Mirrors IdXMLFile.cpp:530: every load assigns each ProteinIdentification a fresh identifier <search_engine>_<date>_<UniqueIdGenerator>. The stored identifier on disk is informational; the in-memory identifier is regenerated. This is the same defense FeatureXMLHandler / ConsensusXMLHandler / IdXMLFile apply on load against downstream-collision-after-rip-and-merge scenarios.

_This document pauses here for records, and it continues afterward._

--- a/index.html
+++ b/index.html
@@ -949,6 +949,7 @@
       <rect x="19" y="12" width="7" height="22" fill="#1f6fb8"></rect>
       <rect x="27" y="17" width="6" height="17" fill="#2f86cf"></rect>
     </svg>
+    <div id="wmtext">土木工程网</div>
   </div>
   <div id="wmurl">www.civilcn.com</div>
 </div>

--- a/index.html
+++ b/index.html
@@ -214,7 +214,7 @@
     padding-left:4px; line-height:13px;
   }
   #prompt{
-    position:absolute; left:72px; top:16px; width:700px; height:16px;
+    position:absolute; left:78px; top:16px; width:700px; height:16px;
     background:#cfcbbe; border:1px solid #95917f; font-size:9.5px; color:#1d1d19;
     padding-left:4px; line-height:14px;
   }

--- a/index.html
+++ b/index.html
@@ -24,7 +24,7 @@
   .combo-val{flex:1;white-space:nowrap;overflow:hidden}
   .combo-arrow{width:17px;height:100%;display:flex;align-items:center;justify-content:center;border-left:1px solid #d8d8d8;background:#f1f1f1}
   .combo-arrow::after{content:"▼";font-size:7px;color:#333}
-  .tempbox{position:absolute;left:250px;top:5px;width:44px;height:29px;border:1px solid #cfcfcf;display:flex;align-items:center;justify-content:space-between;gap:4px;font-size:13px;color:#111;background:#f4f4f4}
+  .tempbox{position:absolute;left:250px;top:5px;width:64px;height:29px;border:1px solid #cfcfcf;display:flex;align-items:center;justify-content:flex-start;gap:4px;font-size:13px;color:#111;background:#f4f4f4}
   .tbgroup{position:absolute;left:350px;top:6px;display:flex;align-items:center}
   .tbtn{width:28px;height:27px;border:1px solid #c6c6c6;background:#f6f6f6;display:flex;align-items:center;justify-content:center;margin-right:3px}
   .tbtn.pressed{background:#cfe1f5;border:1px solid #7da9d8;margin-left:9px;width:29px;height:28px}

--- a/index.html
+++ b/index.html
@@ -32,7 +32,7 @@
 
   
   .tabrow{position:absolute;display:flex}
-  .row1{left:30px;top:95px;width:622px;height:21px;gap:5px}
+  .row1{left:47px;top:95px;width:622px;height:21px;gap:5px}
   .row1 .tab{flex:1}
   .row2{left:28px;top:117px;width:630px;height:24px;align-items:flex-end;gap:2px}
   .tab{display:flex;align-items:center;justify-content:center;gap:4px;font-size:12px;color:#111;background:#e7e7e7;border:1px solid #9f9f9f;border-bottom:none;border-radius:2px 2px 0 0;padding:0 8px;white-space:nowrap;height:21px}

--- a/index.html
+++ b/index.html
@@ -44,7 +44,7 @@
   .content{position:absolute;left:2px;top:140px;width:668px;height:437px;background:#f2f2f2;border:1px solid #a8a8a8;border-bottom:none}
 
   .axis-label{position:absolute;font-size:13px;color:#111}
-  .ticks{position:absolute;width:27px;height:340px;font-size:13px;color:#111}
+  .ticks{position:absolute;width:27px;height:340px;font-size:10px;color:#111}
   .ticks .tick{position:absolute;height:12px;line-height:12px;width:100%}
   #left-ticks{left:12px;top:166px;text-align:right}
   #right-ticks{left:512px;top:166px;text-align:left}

The function mutates protein_identifications in place and returns the map { stored_id -> synthesized_id } so the caller can apply the same rename to each PeptideIdentification collection it owns (FeatureMap has 2: per-feature and unassigned; ConsensusMap has 2; PSMArrowIO has 1).
Edge cases:
- empty getSearchEngine() falls back to literal "unknown"
- invalid getDateTime() uses placeholder "1900-01-01T00:00:00"
- multiple ProtIDs sharing one stored identifier each receive their own distinct synthesized identifier; the returned map collapses to the last-seen entry. An OPENMS_LOG_WARN is emitted once per such collision.
- Parameters
-
| [in,out] | protein_identifications | ProtID vector whose identifiers will be replaced |
- Returns
- Map from each stored identifier to its synthesized replacement.